⟨
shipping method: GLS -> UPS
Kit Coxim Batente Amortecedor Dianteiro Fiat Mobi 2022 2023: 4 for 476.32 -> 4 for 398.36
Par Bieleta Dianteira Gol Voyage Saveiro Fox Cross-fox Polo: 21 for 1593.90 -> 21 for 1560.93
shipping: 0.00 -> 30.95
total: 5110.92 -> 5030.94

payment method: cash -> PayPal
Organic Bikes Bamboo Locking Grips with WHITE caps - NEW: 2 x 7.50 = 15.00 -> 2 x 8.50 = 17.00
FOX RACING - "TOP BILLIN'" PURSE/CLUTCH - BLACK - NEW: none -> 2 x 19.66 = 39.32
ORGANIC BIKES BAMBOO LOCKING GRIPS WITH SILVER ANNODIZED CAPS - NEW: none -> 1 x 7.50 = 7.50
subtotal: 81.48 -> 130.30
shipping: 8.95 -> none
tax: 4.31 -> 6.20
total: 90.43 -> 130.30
⟩
— EXERCISE DETAILS —
Whenever the string "shipping" occurs in a line of the entries above, copy that line.

— EXPECTED ANSWER —
shipping method: GLS -> UPS
shipping: 0.00 -> 30.95
shipping: 8.95 -> none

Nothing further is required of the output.